CS PhD Student @ Cornell University | Advised by Noah Snavely
I am interested in creating algorithms that can model the structure, appearance and dynamics of the world around us from casually captured images and videos. To this end, I typically work in the intersection of learning based 3D representations, computer vision and graphics.
Prior to joining Cornell for my PhD, I graduated from the MS in Robotics program at Carnegie Mellon University where I was advised by Shubham Tulsiani. There, I had explored problems in the intersection of diffusion models and learning based 3D representations. Please checkout my resume for additional information about my research and work experience.
I am always excited to chat about research, especially about topics related to 3D computer vision and generative models. Please feel free to reach out!
News
May 2025
Joined Google DeepMind as a Student Researcher for Summer 2025.
We propose UpFusion, a system that can perform novel view synthesis and infer 3D representations for an object given a sparse set of reference images without corresponding pose information. Current sparse-view 3D inference methods typically rely on camera poses to geometrically aggregate information from input views, but are not robust in-the-wild when such information is unavailable/inaccurate. In contrast, UpFusion sidesteps this requirement by learning to implicitly leverage the available images as context in a conditional generative model for synthesizing novel views. We incorporate two complementary forms of conditioning into diffusion models for leveraging the input views: a) via inferring query-view aligned features using a scene-level transformer, b) via intermediate attentional layers that can directly observe the input image tokens. We show that this mechanism allows generating high-fidelity novel views while improving the synthesis quality given additional (unposed) images. We evaluate our approach on the Co3Dv2 and Google Scanned Objects datasets and demonstrate the benefits of our method over pose-reliant sparse-view methods as well as single-view methods that cannot leverage additional views. Finally, we also show that our learned model can generalize beyond the training categories and even allow reconstruction from self-captured images of generic objects in-the-wild.

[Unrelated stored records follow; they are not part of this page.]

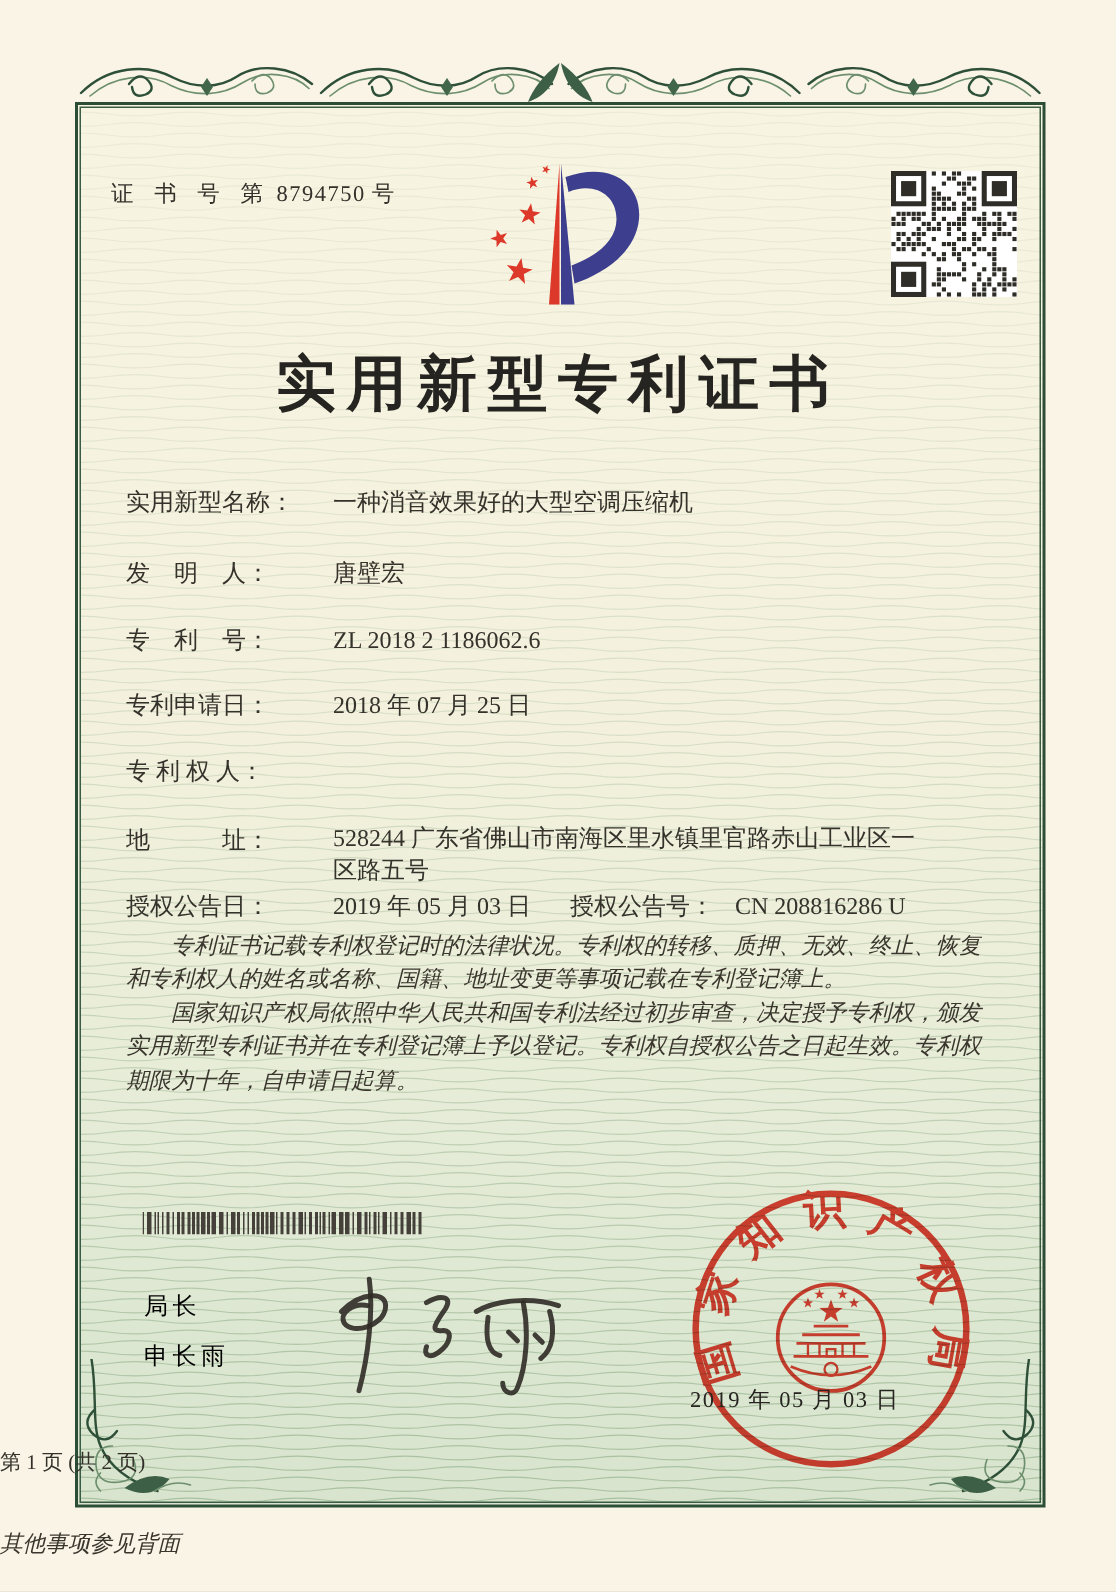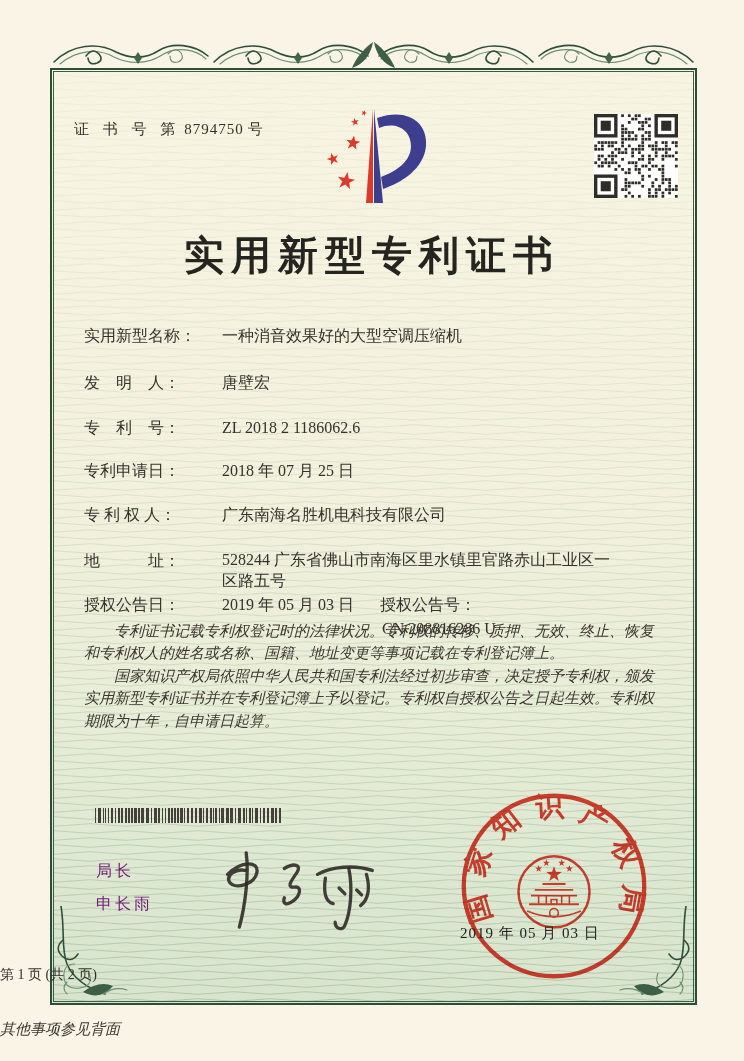--- a/index.html
+++ b/index.html
@@ -32,29 +32,29 @@
   .logo{left:298px;top:103px;width:150px;height:106px;}
   .qr{left:594px;top:114px;width:84px;height:84px;}
 
   .title{left:0;right:0;top:228px;margin:0;text-align:center;font-size:40px;font-weight:600;
          letter-spacing:7px;color:#262420;}
   .row{position:absolute;left:84px;display:flex;font-size:16px;line-height:24px;color:#35322b;gap:16px;}
   .lab{flex:none;width:120px;}
   .val{margin-left:2px;}
   .row-addr .val{width:400px;line-height:21px;}
   .row-grant{width:580px;}
-  .grant2{position:absolute;left:296px;top:0;display:flex;flex-direction:column;}
+  .grant2{position:absolute;left:296px;top:0;display:flex;}
 
   .paras{left:84px;top:620px;width:580px;font-size:15px;line-height:22.4px;
          font-style:italic;color:#3a362d;}
   .paras p{margin:0;text-indent:2em;}
 
   .barcode{left:95px;top:808px;width:188px;height:15px;}
 
-  .signer{left:96px;font-size:16px;letter-spacing:3px;color:#701a75;
+  .signer{left:96px;font-size:16px;letter-spacing:3px;color:#000000;
           font-family:"Liberation Sans","DejaVu Sans",sans-serif;}
   .signer.t{top:861px;}
   .signer.n{top:894px;}
   .signature{left:198px;top:845px;width:200px;height:88px;z-index:3;}
   .sig{stroke:#2f2b26;stroke-width:3.4;fill:none;stroke-linecap:round;stroke-linejoin:round;opacity:.9;}
 
   .seal{left:458px;top:790px;width:192px;height:192px;z-index:4;mix-blend-mode:multiply;opacity:.92;}
   .sealred{stroke:#e13324;fill:none;}
   .seal-date{left:460px;top:924px;z-index:5;font-size:15px;letter-spacing:1px;color:#262420;}
 
@@ -471,21 +471,20 @@
   <div class="row" style="top:416px">
     <span class="lab">专　利　号：</span>
     <span class="val">ZL 2018 2 1186062.6</span>
   </div>
   <div class="row" style="top:459px">
     <span class="lab">专利申请日：</span>
     <span class="val">2018 年 07 月 25 日</span>
   </div>
   <div class="row" style="top:503px">
     <span class="lab">专 利 权 人：</span>
-    <span class="val">广东南海名胜机电科技有限公司</span>
   </div>
   <div class="row row-addr" style="top:549px">
     <span class="lab">地　　　址：</span>
     <span class="val">528244 广东省佛山市南海区里水镇里官路赤山工业区一区路五号</span>
   </div>
   <div class="row row-grant" style="top:593px">
     <span class="lab">授权公告日：</span>
     <span class="val">2019 年 05 月 03 日</span>
     <span class="grant2">
       <span class="lab" style="width:108px">授权公告号：</span>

Exploring Techniques to Improve Activity Recognition using Human Pose Skeletons
Bharath Raj N., Anand Subramanian, Kashyap Ravichandran, and Venkateswaran N.
2020 IEEE Winter Applications of Computer Vision Workshops (WACVW), 2020
Human pose skeletons provide an explainable representation of the orientation of a person. Neural network architectures such as OpenPose can estimate the 2D human pose skeletons of people present in an image with good accuracy. Naturally, the human pose is a very attractive choice as a representation for building systems aimed at human activity recognition. However, raw pose keypoint representations suffer from various problems such as variance to translation and scale of the input images. Keypoints are also often missed by the pose estimation framework. These, and other factors lead to poor generalization and learning of networks that may be trained directly on these raw representations. This paper introduces various methods aimed at building a robust representation for training models related to activity recognition tasks, such as the usage of handcrafted features extracted from poses with the intent of introducing scale and translation invariance. Additionally, the usage of train-time techniques such as keypoint dropout are explored to facilitate better learning of models. Finally, we conduct an ablation study comparing the performance of deep learning models trained on raw keypoint representation and handcrafted features whilst incorporating our train-time techniques to quantify the effectiveness of our introduced methods over raw representations.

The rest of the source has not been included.